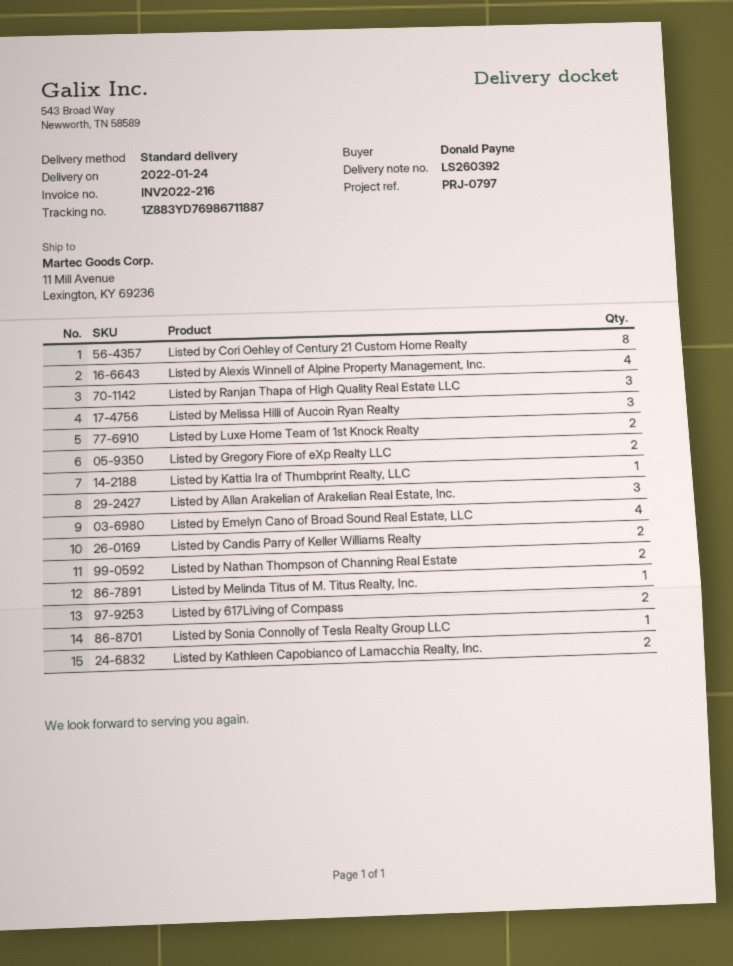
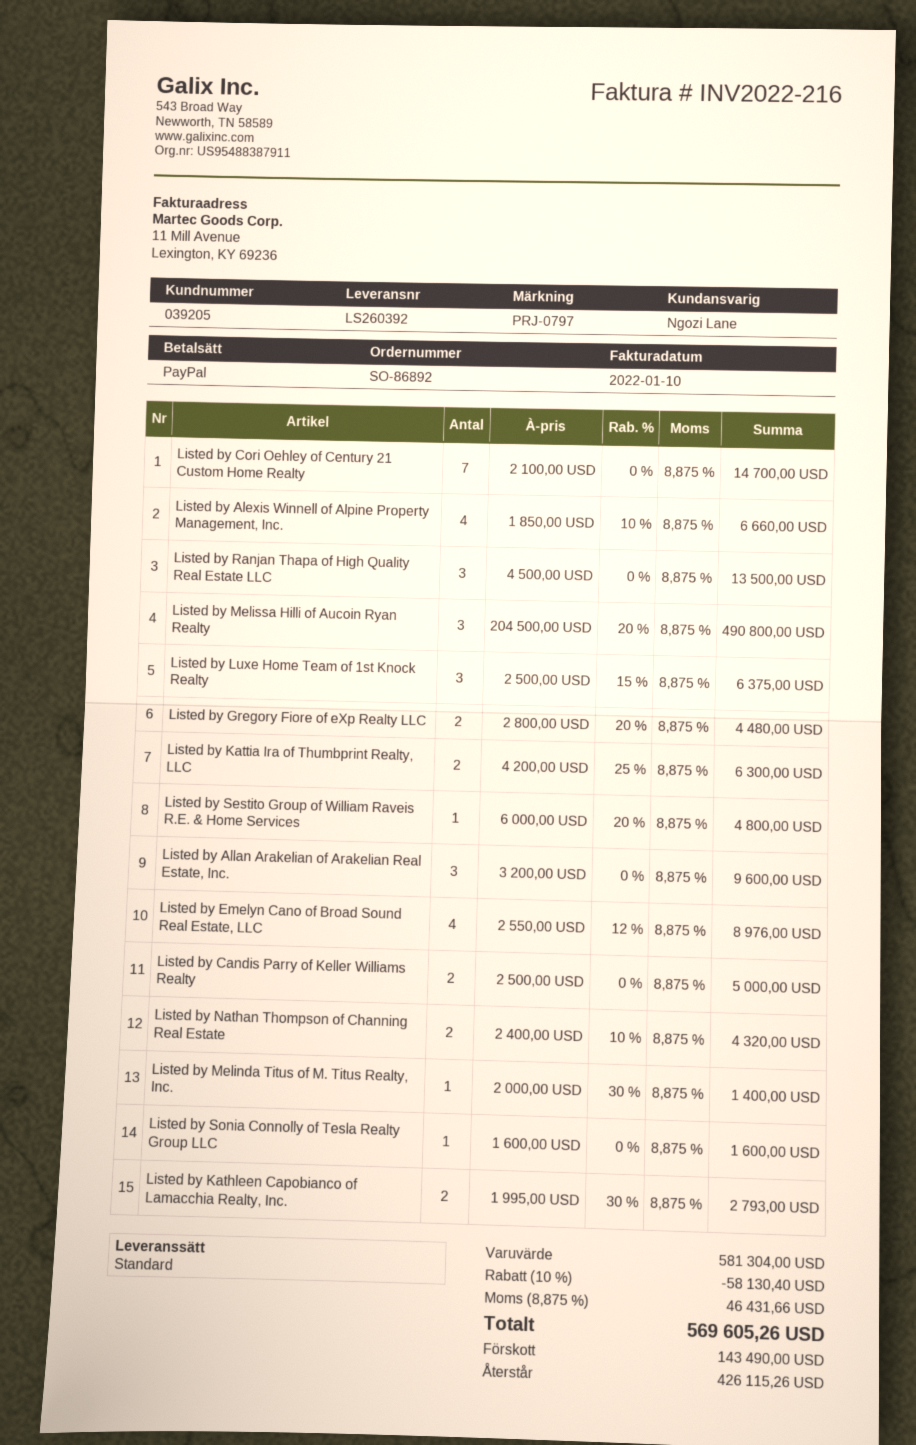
Listed by Cori Oehley of Century 21 Custom Home Realty: 8 -> 7
Listed by Luxe Home Team of 1st Knock Realty: 2 -> 3
Listed by Kattia Ira of Thumbprint Realty, LLC: 1 -> 2
Listed by 617Living of Compass: 2 -> none
Listed by Sestito Group of William Raveis R.E. & Home Services: none -> 1

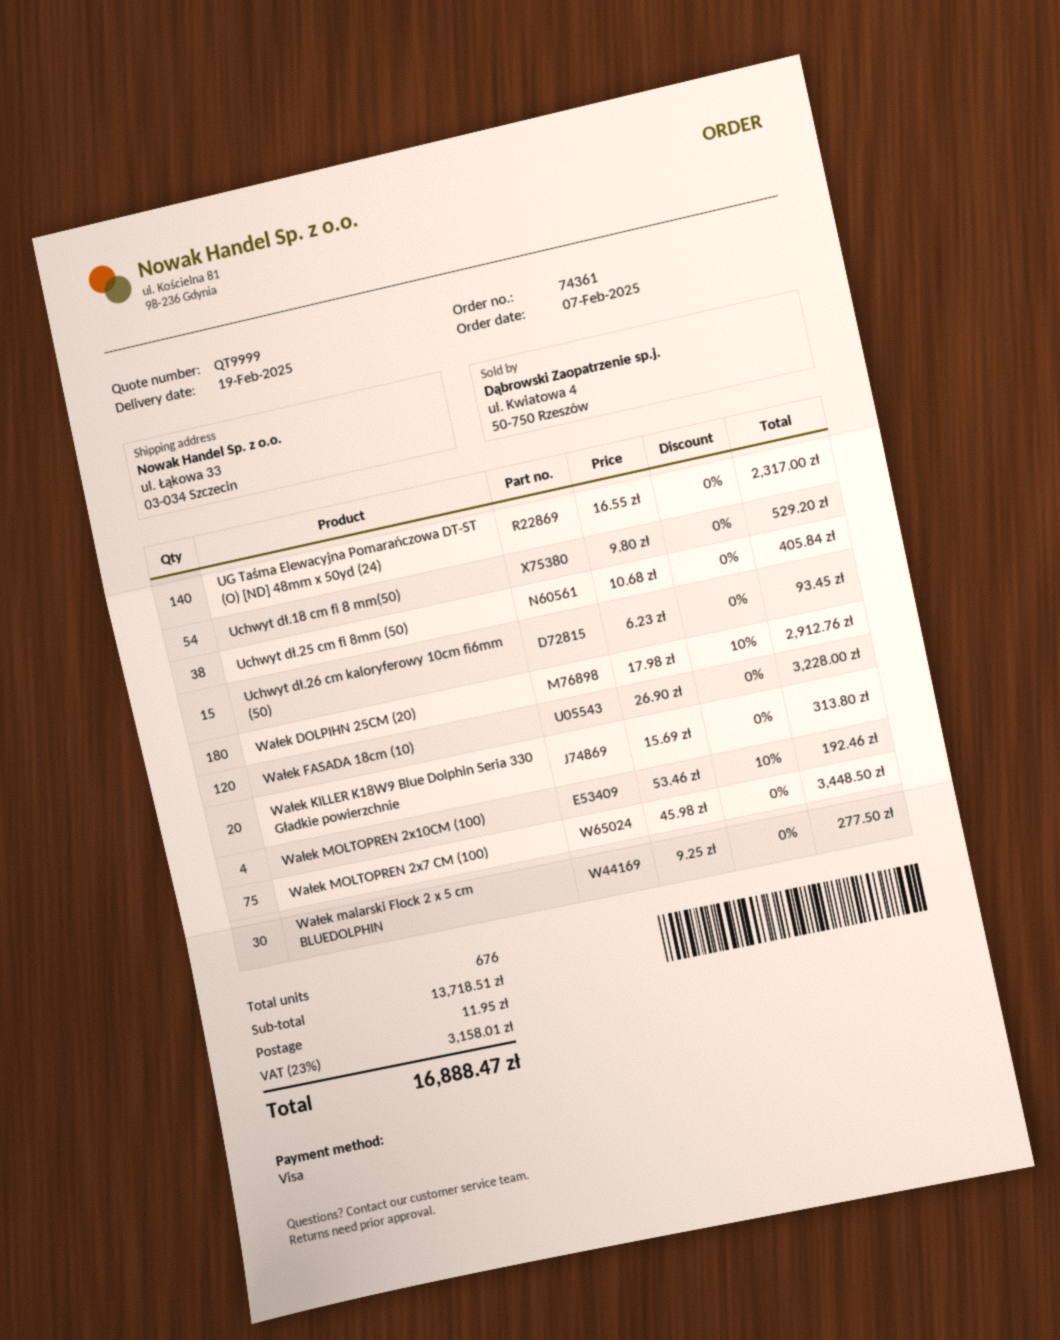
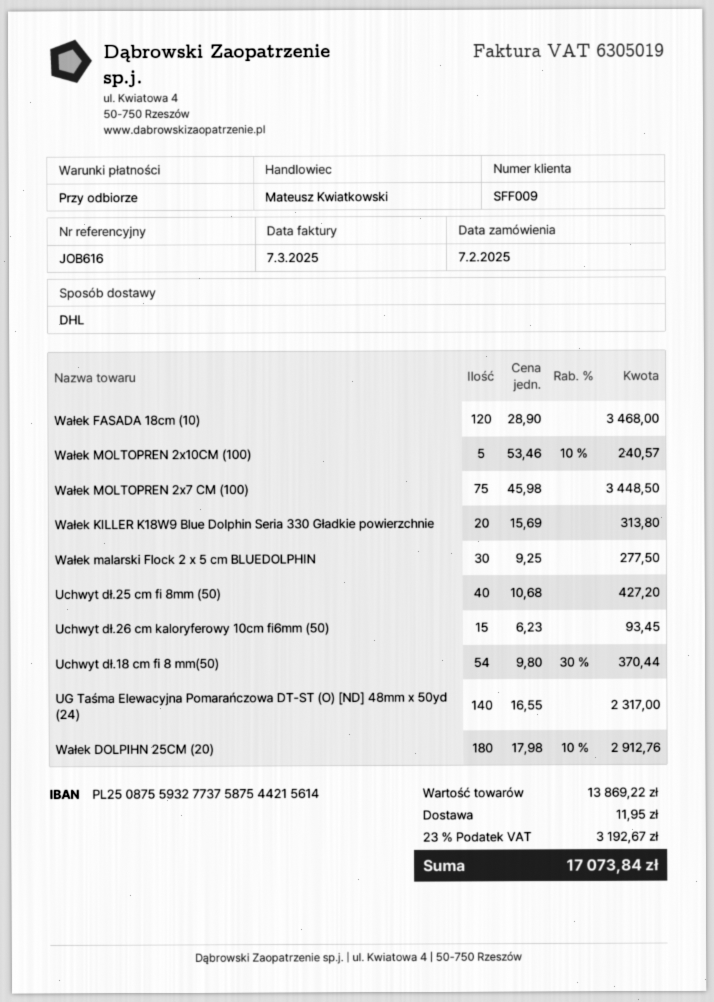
Uchwyt dł.18 cm fi 8 mm(50): 54 x 9.80 = 529.20 -> 54 x 9.80 - 30% = 370.44
Uchwyt dł.25 cm fi 8mm (50): 38 x 10.68 = 405.84 -> 40 x 10.68 = 427.20
Wałek FASADA 18cm (10): 120 x 26.90 = 3228.00 -> 120 x 28.90 = 3468.00
Wałek MOLTOPREN 2x10CM (100): 4 x 53.46 - 10% = 192.46 -> 5 x 53.46 - 10% = 240.57
subtotal: 13718.51 -> 13869.22
tax: 23% = 3158.01 -> 23% = 3192.67
total: 16888.47 -> 17073.84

#####

The problem —
Every line from the one that holds "Wałek MOLTOPREN 2x10CM" to the end of the data above should be given again exactly, with that line and the last one both kept.

Exercise result —
Wałek MOLTOPREN 2x10CM (100): 4 x 53.46 - 10% = 192.46 -> 5 x 53.46 - 10% = 240.57
subtotal: 13718.51 -> 13869.22
tax: 23% = 3158.01 -> 23% = 3192.67
total: 16888.47 -> 17073.84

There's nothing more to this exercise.